Fluid injection‐induced cavity expansion in dry porous medium

Abstract

AbstractFluid injection‐induced deformation around a cylindrical cavity is of particular interest in the area of subsurface energy extraction. In this study, a model is proposed to analyze the time‐dependent expansion of a cavity caused by fluid injection in an elastoplastic dry porous medium. This problem is characterized by the existence of two moving boundaries, a permeation front and an elastoplastic interface, which leads to distinct time‐dependent zones governed by different sets of equations. The interplay between these two boundaries leads to three phases of solution. The a priori unknown partitioning of the injection rate into the rate of change of cavity volume and infiltration in the porous medium necessitates the introduction of a time‐dependent permeation coefficient as one of the primary variables. The method of solution takes advantage of the quasi‐static and quasi‐stationary nature of the problem, which makes it possible to treat time as a parameter rather than a variable.
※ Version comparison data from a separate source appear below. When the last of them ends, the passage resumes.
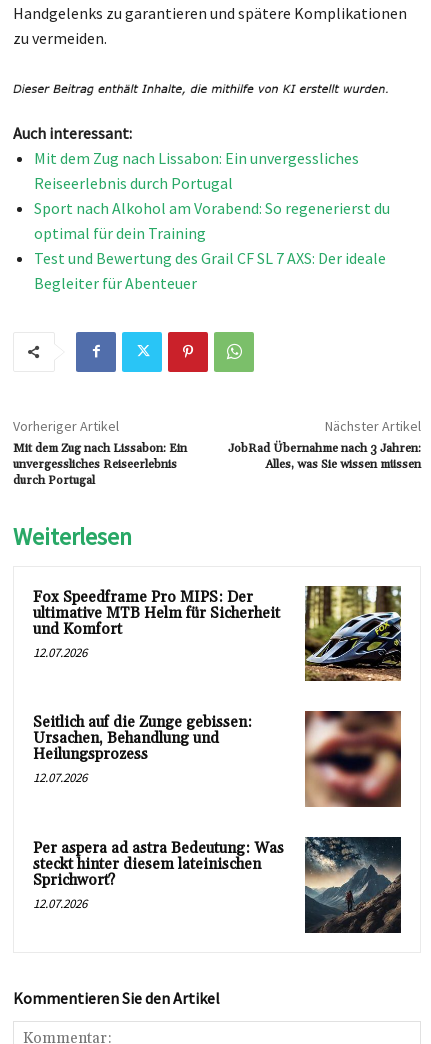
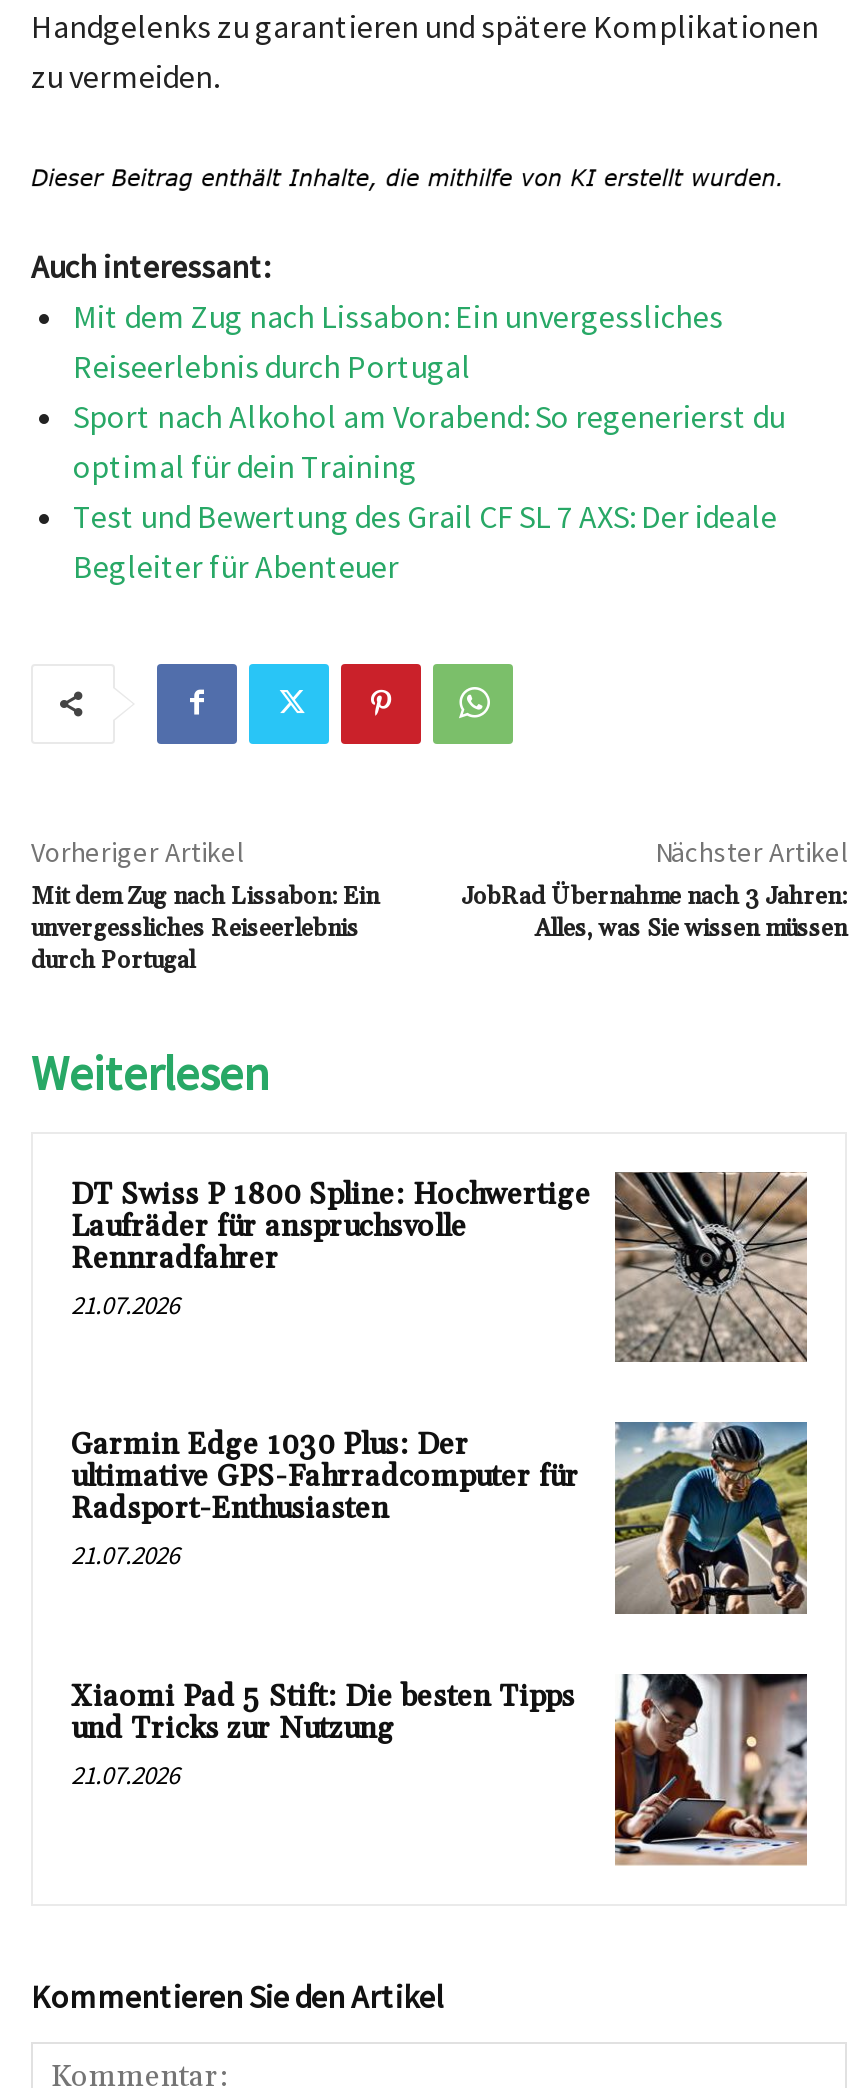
- [image]
- Fox Speedframe Pro MIPS: Der
- ultimative MTB Helm für Sicherheit
- und Komfort
- 12.07.2026
+ [image]
+ DT Swiss P 1800 Spline: Hochwertige
+ Laufräder für anspruchsvolle
+ Rennradfahrer
+ 21.07.2026

- Seitlich auf die Zunge gebissen:
- Ursachen, Behandlung und
- Heilungsprozess
- 12.07.2026
+ Garmin Edge 1030 Plus: Der
+ ultimative GPS-Fahrradcomputer für
+ Radsport-Enthusiasten
+ 21.07.2026

- [image]
+ [image]

- [image]
- Per aspera ad astra Bedeutung: Was
- steckt hinter diesem lateinischen
- Sprichwort?
- 12.07.2026
+ [image]
+ Xiaomi Pad 5 Stift: Die besten Tipps
+ und Tricks zur Nutzung
+ 21.07.2026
It follows that the problem can be solved in two steps. In a first step, closed‐form expressions for the pore pressure, displacement, and stress fields in each zone are derived, with parameters in these expressions depending explicitly on four time‐dependent variables, namely the positions of the two interfaces, the cavity radius, and the permeation coefficient. In a second step, the rate equations governing the evolution of these variables during different phases are derived and solved numerically. The paper concludes with a parametric analysis of the influence of the stiffness and strength of the material on the solution.